VP1, a pivotal capsid protein encoded by the foot-and-mouth disease virus (FMDV), plays an important role in receptor-mediated attachment and humoral immune responses. Previous studies show that amino acid changes in the VP1 protein of cell culture-adapted strains of FMDV alter the properties of the virus. In addition, FMDV VP1 modulates host IFN signal transduction. Here, we examined the ability of cell culture-adapted FMDV VP1(83K) and wild-type FMDV VP1(83E) to evade host immunity by blocking mitochondrial antiviral signaling protein (MAVS)/TNF Receptor Associated Factor 3 (TRAF3) mediated cellular innate responses.

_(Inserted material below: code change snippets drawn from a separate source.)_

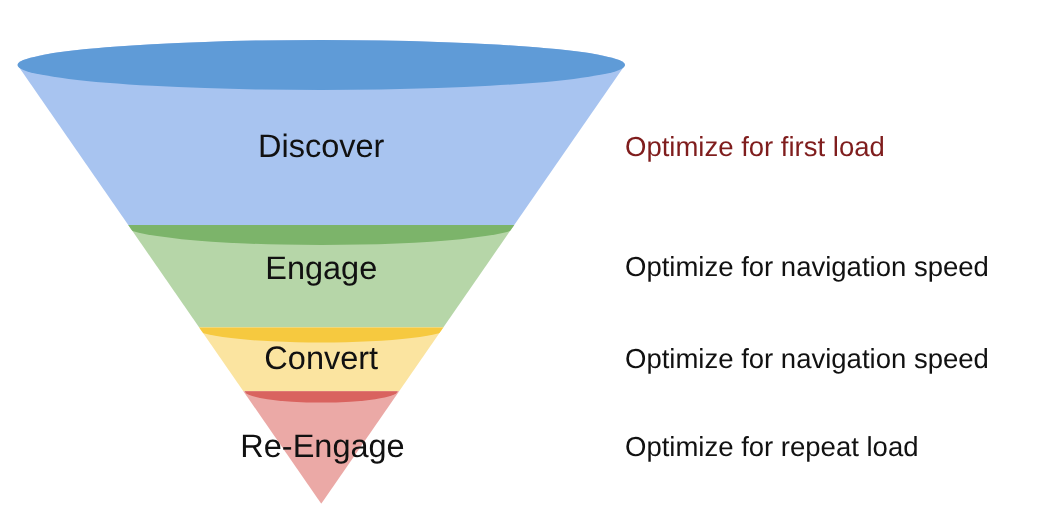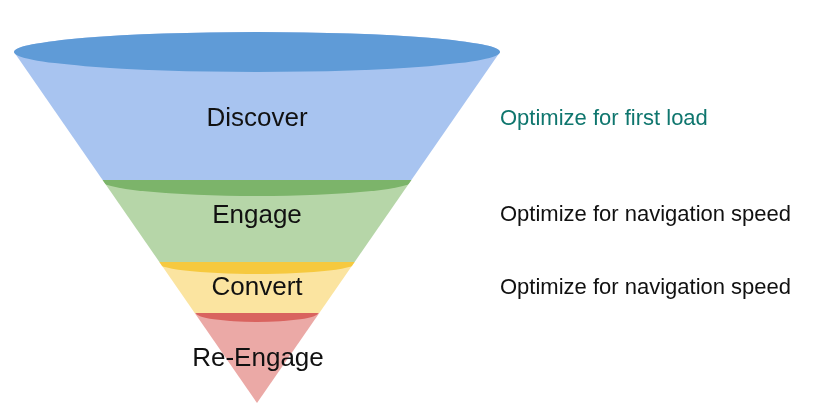--- a/index.html
+++ b/index.html
@@ -96,20 +96,21 @@
         <ellipse cx="257" cy="313" rx="61" ry="9" style="fill:#d9635f" fill="#d9635f"></ellipse>
       </g>
     </g>
 
     <text class="stage-label" x="257" y="119" style="fill: rgb(17, 17, 17);">Discover</text>
     <text class="stage-label" x="257" y="216" style="fill: rgb(17, 17, 17);">Engage</text>
     <text class="stage-label" x="257" y="288" style="fill: rgb(17, 17, 17);">Convert</text>
     <text class="stage-label" x="258" y="359" style="fill: rgb(17, 17, 17);">Re-Engage</text>
   </svg>
 
-  <div class="annotation-text" style="left: 500px; top: 107px; color: #0f766e;">Optimize for first load</div>
+  <div class="annotation-text" style="left: 500px; top: 107px; color: #7f1d1d;">Optimize for first load</div>
 
   <div class="annotation-text" style="left: 500px; top: 203px; color: rgb(17, 17, 17);">Optimize for navigation speed</div>
 
   <div class="annotation-text" style="left: 500px; top: 276px; color: rgb(17, 17, 17);">Optimize for navigation speed</div>
 
+  <div class="annotation-text" style="left: 500px; top: 347px; color: rgb(17, 17, 17);">Optimize for repeat load</div>
 
 </div>
 
 </body></html>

Wild-type FMDV VP1(83E) interacted specifically with C-terminal TRAF3-binding site within MAVS and this interaction inhibited binding of TRAF3 to MAVS, thereby suppressing interferon-mediated responses. This was not observed for cell culture-adapted FMDV VP1(83K). Finally, chimeric FMDV harboring VP1(83K) showed very low pathogenicity in pigs. Collectively, these data highlight a critical role of VP1 with respect to suppression of type-I IFN pathway and attenuation of FMDV by the E83K mutation in VP1. Author summary Foot-and-Mouth disease (FMD), a highly contagious viral disease of cloven-hoofed animals, causes huge economic losses. To generate a FMD vaccine, cell culture-adapted strains of FMDV that show improved growth properties and allow repeated passage are needed. Generally, adaptation of field-isolated FMDV is accompanied by changes in viral properties, including amino acid mutations. A VP1 E83K mutation in cell culture-adapted FMDV was identified previously; here, we examined the impact of VP1 E83K on virus pathogenicity and type-I IFN pathway. Cell culture-adapted FMDV O1 Manisa, and highly virulent strain of O/Andong/SKR/2010, acquired the E83K mutation in the VP1 protein, which attenuated the virus via disposing VP1 mediate negative regulation ability of host cellular IFN responses. The data suggest a rational approach to viral propagation in cell culture and virus attenuation, which could be utilized for future development of FMDV vaccines.